[WHAT IS REQUIRED]
Leave out the pictures, then return the records word for word.

Version difference data:
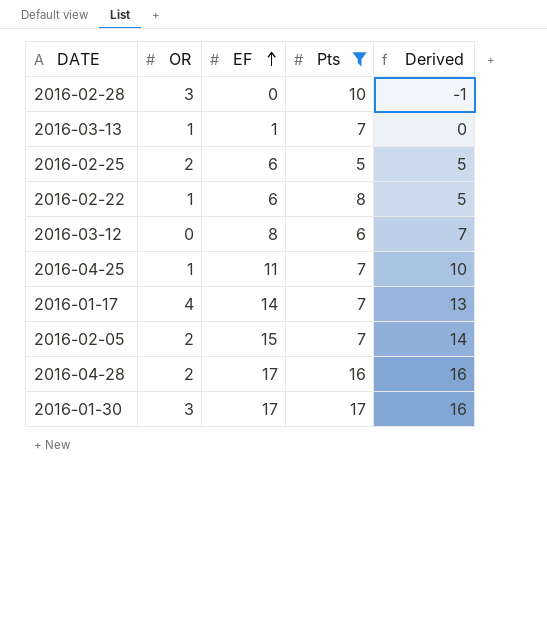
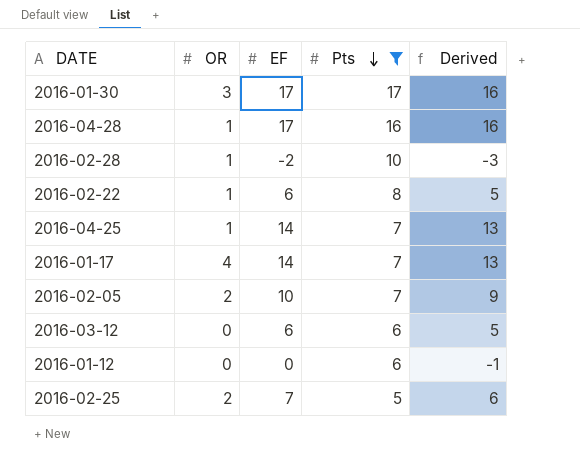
row order: EF ascending -> Pts descending
row 2016-03-13: 1 | 1 | 7 | 0 -> none
2016-04-28 | OR: 2 -> 1
2016-02-28 | OR: 3 -> 1
2016-02-28 | EF: 0 -> -2
2016-02-28 | Derived: -1 -> -3
2016-04-25 | EF: 11 -> 14
2016-04-25 | Derived: 10 -> 13
2016-02-05 | EF: 15 -> 10
2016-02-05 | Derived: 14 -> 9
2016-03-12 | EF: 8 -> 6
2016-03-12 | Derived: 7 -> 5
row 2016-01-12: none -> 0 | 0 | 6 | -1
2016-02-25 | EF: 6 -> 7
2016-02-25 | Derived: 5 -> 6

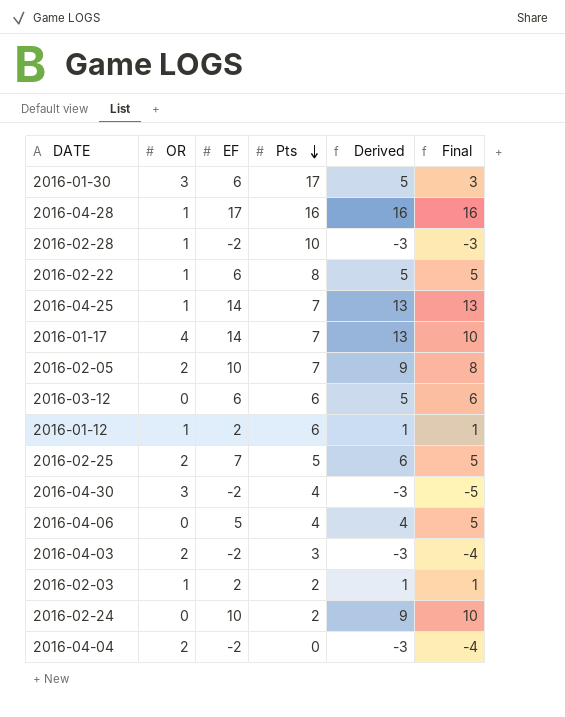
filter: Pts >= 5 -> none
column Final | formula: none -> [EF] - [OR]
2016-01-30 | EF: 17 -> 6
2016-01-30 | Derived: 16 -> 5
2016-01-12 | OR: 0 -> 1
2016-01-12 | EF: 0 -> 2
2016-01-12 | Derived: -1 -> 1

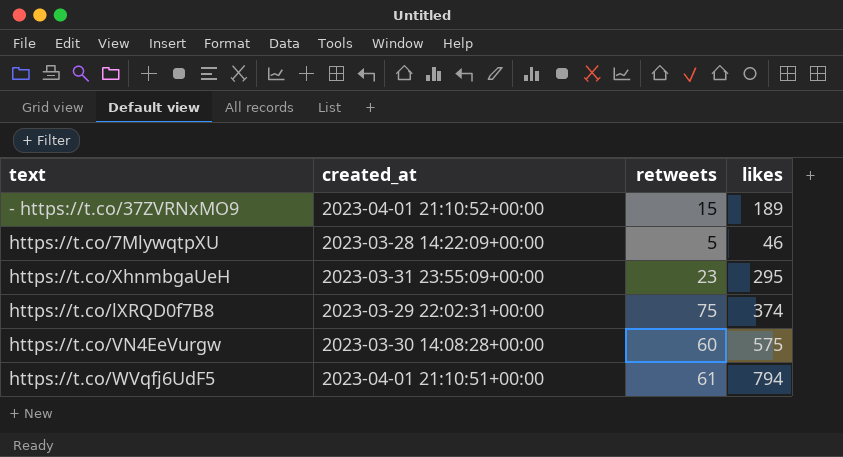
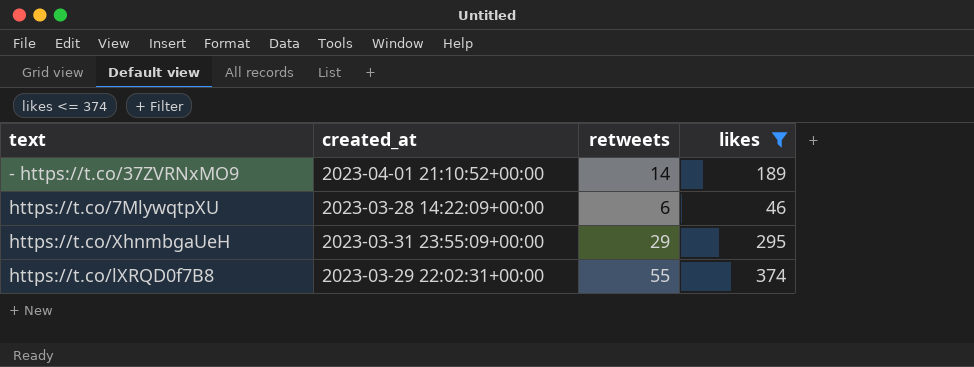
filter: none -> likes <= 374
- https://t.co/37ZVRNxMO9 | retweets: 15 -> 14
https://t.co/7MlywqtpXU | retweets: 5 -> 6
https://t.co/XhnmbgaUeH | retweets: 23 -> 29
https://t.co/lXRQD0f7B8 | retweets: 75 -> 55

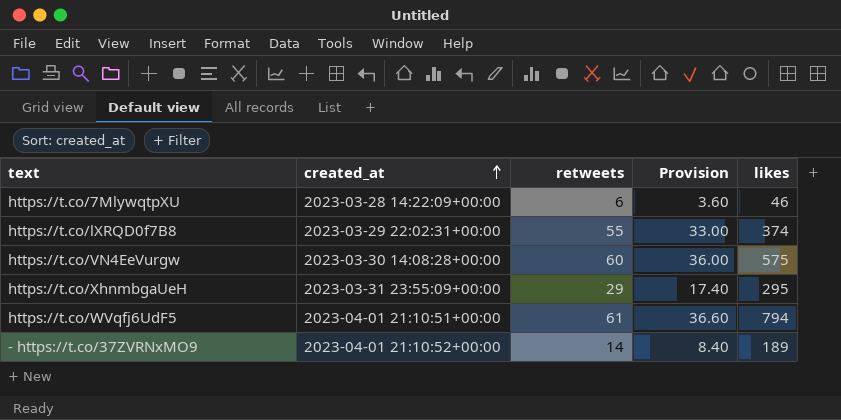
filter: likes <= 374 -> none
row order: none -> created_at ascending
column Provision | formula: none -> [retweets] * 0.6

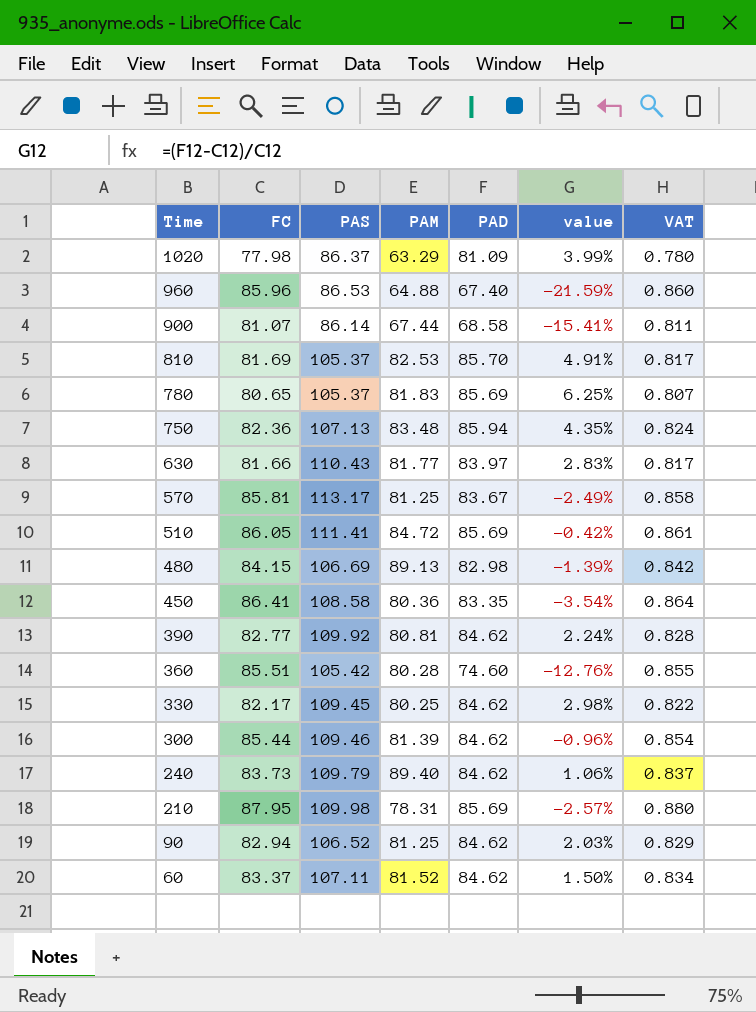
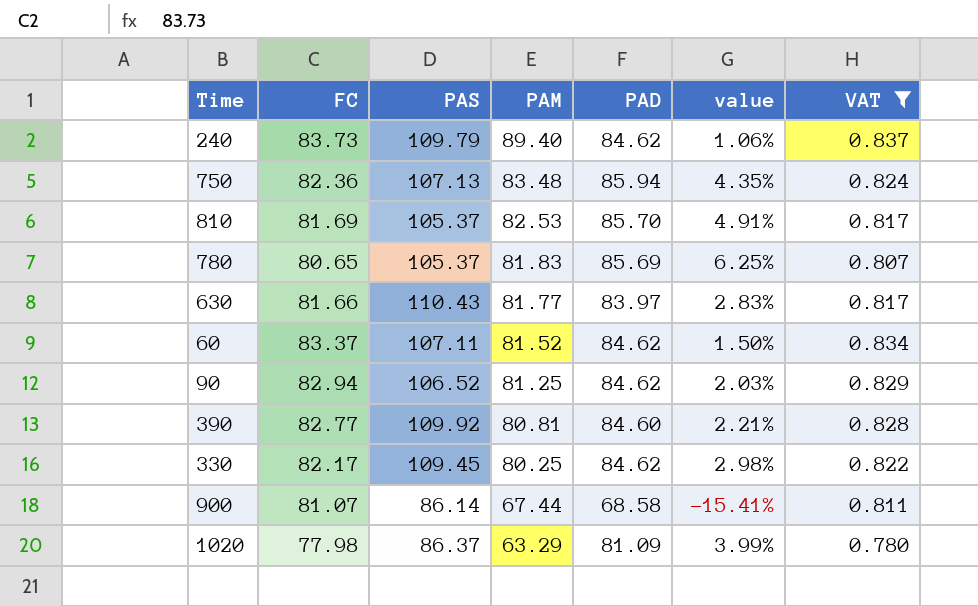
filter: none -> VAT <= 0.837
row order: Time descending -> PAM descending
390 | PAD: 84.62 -> 84.60
390 | value: 2.24% -> 2.21%

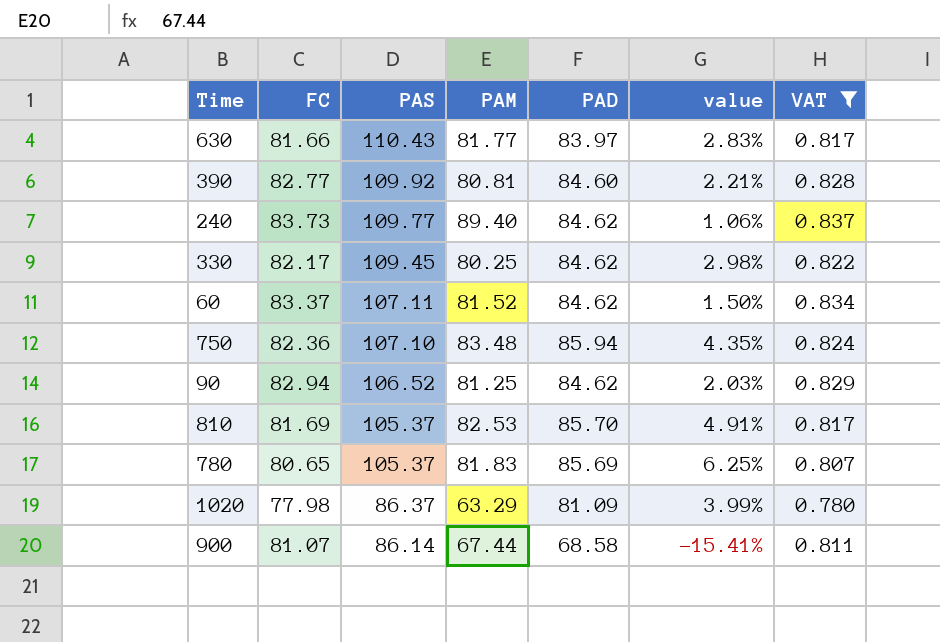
row order: PAM descending -> PAS descending
240 | PAS: 109.79 -> 109.77
750 | PAS: 107.13 -> 107.10

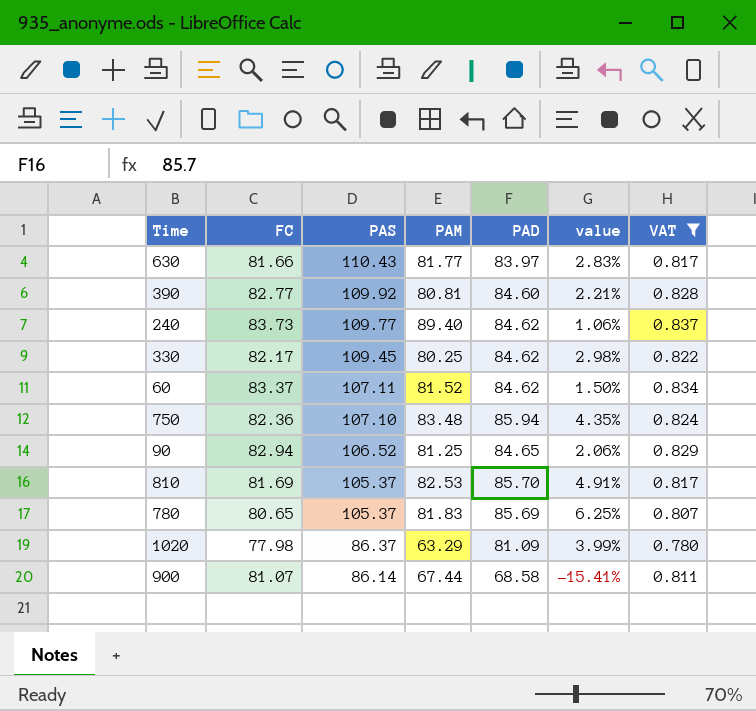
90 | PAD: 84.62 -> 84.65
90 | value: 2.03% -> 2.06%

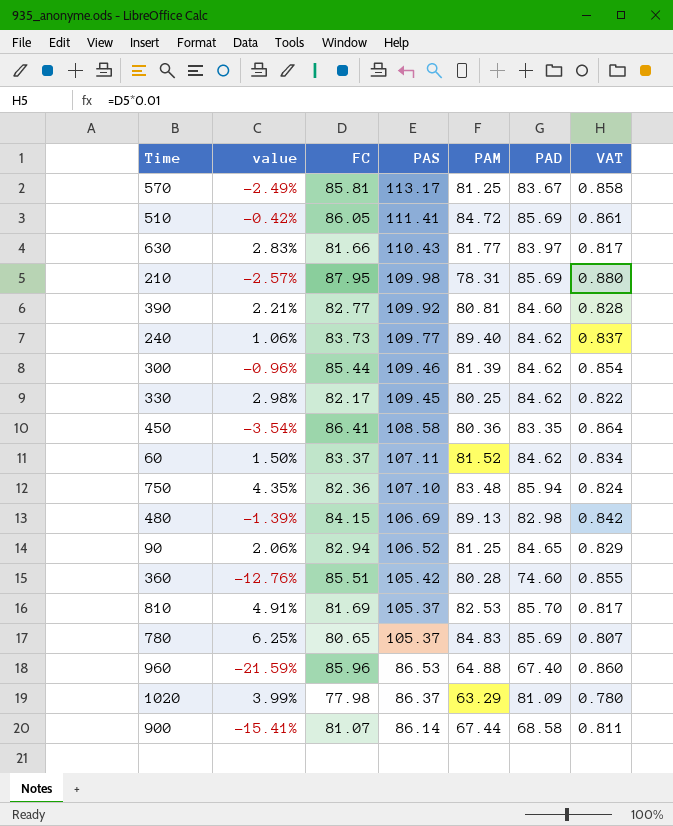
filter: VAT <= 0.837 -> none
column value | position: 6 -> 2
780 | PAM: 81.83 -> 84.83

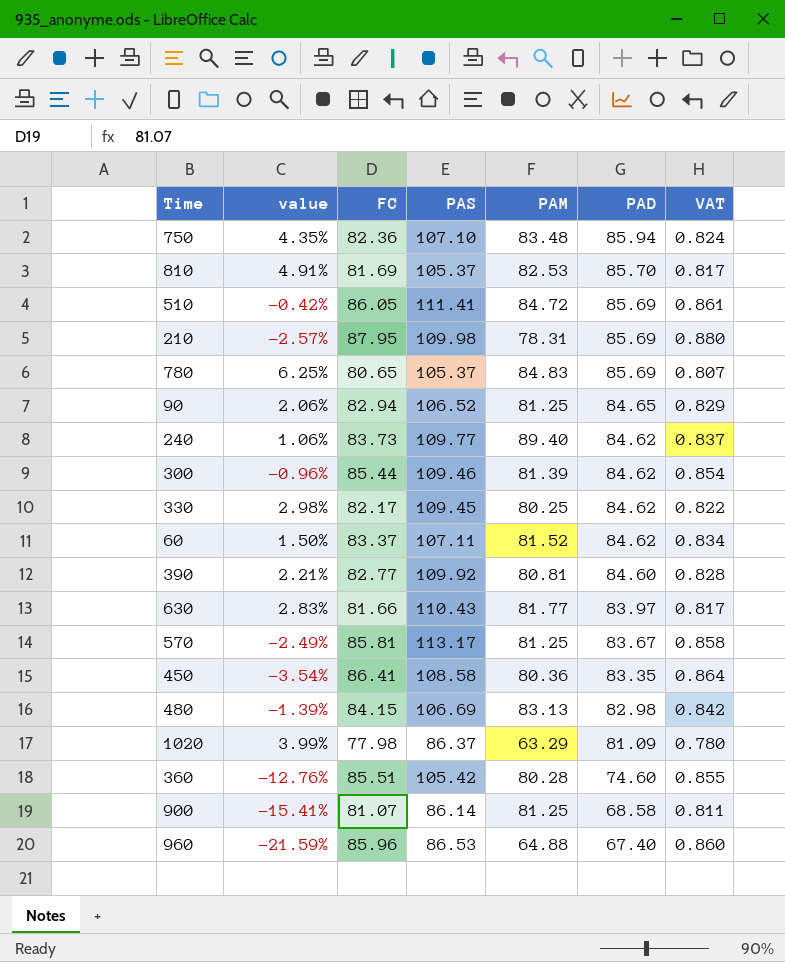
row order: PAS descending -> PAD descending
480 | PAM: 89.13 -> 83.13
900 | PAM: 67.44 -> 81.25

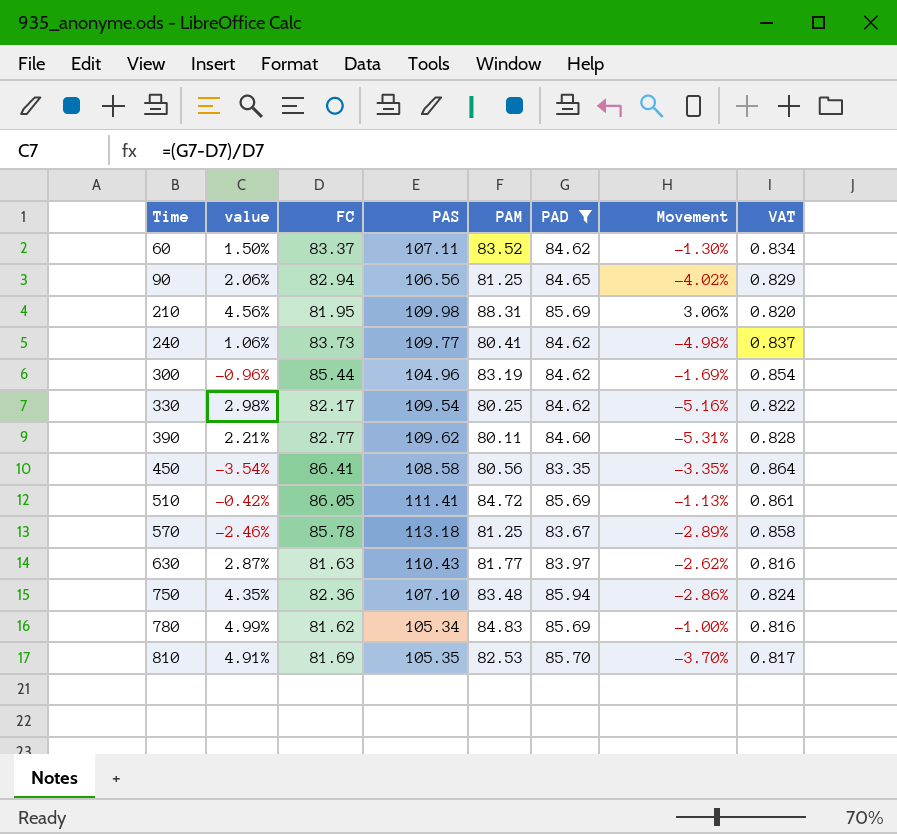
filter: none -> PAD >= 83.35
row order: PAD descending -> Time ascending
column Movement | formula: none -> ([PAM] - [PAD]) / [PAD]
60 | PAM: 81.52 -> 83.52
90 | PAS: 106.52 -> 106.56
210 | value: -2.57% -> 4.56%
210 | FC: 87.95 -> 81.95
210 | PAM: 78.31 -> 88.31
210 | VAT: 0.880 -> 0.820
240 | PAM: 89.40 -> 80.41
300 | PAS: 109.46 -> 104.96
300 | PAM: 81.39 -> 83.19
330 | PAS: 109.45 -> 109.54
390 | PAS: 109.92 -> 109.62
390 | PAM: 80.81 -> 80.11
450 | PAM: 80.36 -> 80.56
570 | value: -2.49% -> -2.46%
570 | FC: 85.81 -> 85.78
570 | PAS: 113.17 -> 113.18
630 | value: 2.83% -> 2.87%
630 | FC: 81.66 -> 81.63
630 | VAT: 0.817 -> 0.816
780 | value: 6.25% -> 4.99%
780 | FC: 80.65 -> 81.62
780 | PAS: 105.37 -> 105.34
780 | VAT: 0.807 -> 0.816
810 | PAS: 105.37 -> 105.35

[TASK OUTPUT]
row order: EF ascending -> Pts descending
row 2016-03-13: 1 | 1 | 7 | 0 -> none
2016-04-28 | OR: 2 -> 1
2016-02-28 | OR: 3 -> 1
2016-02-28 | EF: 0 -> -2
2016-02-28 | Derived: -1 -> -3
2016-04-25 | EF: 11 -> 14
2016-04-25 | Derived: 10 -> 13
2016-02-05 | EF: 15 -> 10
2016-02-05 | Derived: 14 -> 9
2016-03-12 | EF: 8 -> 6
2016-03-12 | Derived: 7 -> 5
row 2016-01-12: none -> 0 | 0 | 6 | -1
2016-02-25 | EF: 6 -> 7
2016-02-25 | Derived: 5 -> 6

filter: Pts >= 5 -> none
column Final | formula: none -> [EF] - [OR]
2016-01-30 | EF: 17 -> 6
2016-01-30 | Derived: 16 -> 5
2016-01-12 | OR: 0 -> 1
2016-01-12 | EF: 0 -> 2
2016-01-12 | Derived: -1 -> 1

filter: none -> likes <= 374
- https://t.co/37ZVRNxMO9 | retweets: 15 -> 14
https://t.co/7MlywqtpXU | retweets: 5 -> 6
https://t.co/XhnmbgaUeH | retweets: 23 -> 29
https://t.co/lXRQD0f7B8 | retweets: 75 -> 55

filter: likes <= 374 -> none
row order: none -> created_at ascending
column Provision | formula: none -> [retweets] * 0.6

filter: none -> VAT <= 0.837
row order: Time descending -> PAM descending
390 | PAD: 84.62 -> 84.60
390 | value: 2.24% -> 2.21%

row order: PAM descending -> PAS descending
240 | PAS: 109.79 -> 109.77
750 | PAS: 107.13 -> 107.10

90 | PAD: 84.62 -> 84.65
90 | value: 2.03% -> 2.06%

filter: VAT <= 0.837 -> none
column value | position: 6 -> 2
780 | PAM: 81.83 -> 84.83

row order: PAS descending -> PAD descending
480 | PAM: 89.13 -> 83.13
900 | PAM: 67.44 -> 81.25

filter: none -> PAD >= 83.35
row order: PAD descending -> Time ascending
column Movement | formula: none -> ([PAM] - [PAD]) / [PAD]
60 | PAM: 81.52 -> 83.52
90 | PAS: 106.52 -> 106.56
210 | value: -2.57% -> 4.56%
210 | FC: 87.95 -> 81.95
210 | PAM: 78.31 -> 88.31
210 | VAT: 0.880 -> 0.820
240 | PAM: 89.40 -> 80.41
300 | PAS: 109.46 -> 104.96
300 | PAM: 81.39 -> 83.19
330 | PAS: 109.45 -> 109.54
390 | PAS: 109.92 -> 109.62
390 | PAM: 80.81 -> 80.11
450 | PAM: 80.36 -> 80.56
570 | value: -2.49% -> -2.46%
570 | FC: 85.81 -> 85.78
570 | PAS: 113.17 -> 113.18
630 | value: 2.83% -> 2.87%
630 | FC: 81.66 -> 81.63
630 | VAT: 0.817 -> 0.816
780 | value: 6.25% -> 4.99%
780 | FC: 80.65 -> 81.62
780 | PAS: 105.37 -> 105.34
780 | VAT: 0.807 -> 0.816
810 | PAS: 105.37 -> 105.35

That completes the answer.